The EU, meanwhile, has led the way when it comes to laying out clear rules for the industry with its Markets in Crypto-Assets (MiCA) regulation.
“The U.S. is driving global tailwinds for the industry,” Craddock said, adding: “MiCA came into force in the EU at the end of last year, while Singapore, Hong Kong and the UAE are moving full steam ahead with pro-industry reforms,” she added.
The U.K. on Tuesday laid out draft proposals for regulating crypto firms — however, industry insiders say the devil will be in the detail when it comes to addressing more complex technical issues, such as reserve requirements for stablecoins.
Rules on stablecoins unclear
One area in particular where fintech and crypto leaders alike want to see more clarity is stablecoins, a type of cryptocurrency whose value is pegged to that of a sovereign currency.
Mark Fairless, CEO of payments infrastructure firm ClearBank, told CNBC that his business has been looking to develop its own stablecoin — but it’s been held back from launching one because of a lack of regulatory clarity.
Stablecoins are “part of our medium-term, longer-term strategy,” Fairless told CNBC. “We see ourselves well set up for that.” However, he added that a ClearBank stablecoin will only be possible when there’s regulatory certainty in the U.K. The startup is awaiting approval from the Bank of England.
Crypto industry insiders also say the FCA has been too restrictive when it comes to approving registrations from digital asset firms. The FCA is the regulator responsible for registering firms that want to provide crypto services within the scope of money laundering regulations in the U.K.

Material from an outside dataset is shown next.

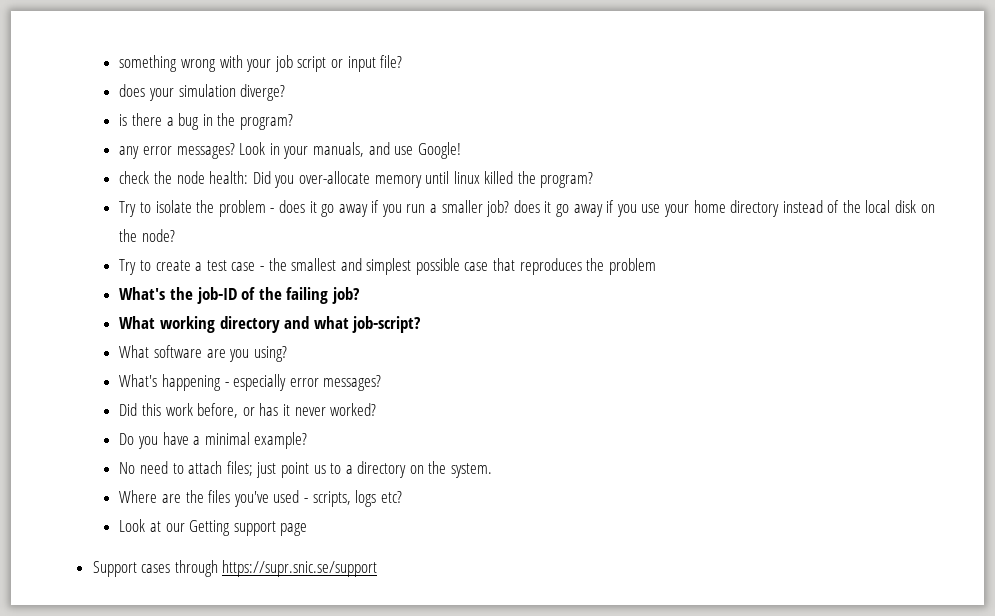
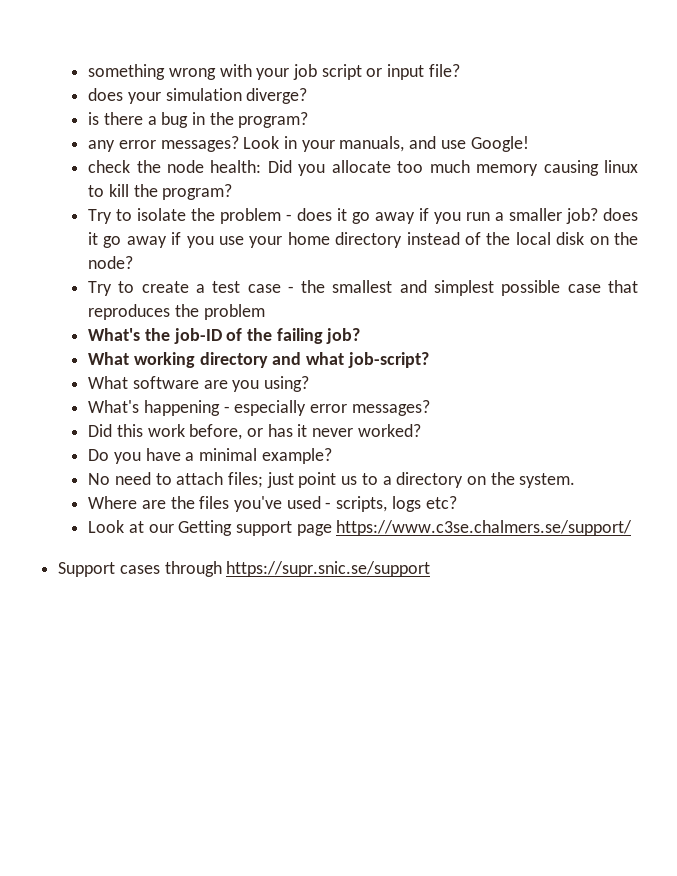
[298,171,514,188] over-allocate memory until linux killed -> [331,160,639,176] [88,184,129,197] allocate too much memory causing linux to kill
(308, 529) none -> [336,520,633,536] https://www.c3se.chalmers.se/support/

Another issue faced by crypto companies is that of being “debanked” by high street banks, according to Keith Grose, head of U.K. at Coinbase.
“Debanking is a huge issue — you can’t get bank accounts if you’re a company or individual who works in crypto,” Keith Grose, Coinbase’s U.K. head, told CNBC. “You can’t build the future of the financial system here if we don’t have that level playing field.”
A survey by Startup Coalition, Global Digital Finance and the U.K. Cryptoasset Business Council of more than 80 crypto firms published in January found that half were denied bank accounts or had existing ones closed by major banks.
“I think the U.K. will get it right — but there is a risk if you get it wrong that you drive innovation to other markets,” Coinbase’s Grose told CNBC.
“This is such a fast developing space — stablecoins grew 300% last year. They’re already doing more volume than Visa and Mastercard,” he added. “I think if you deliver smart regulation here, stablecoins can be a foundational part of our payment ecosystem in the U.K. going forward.”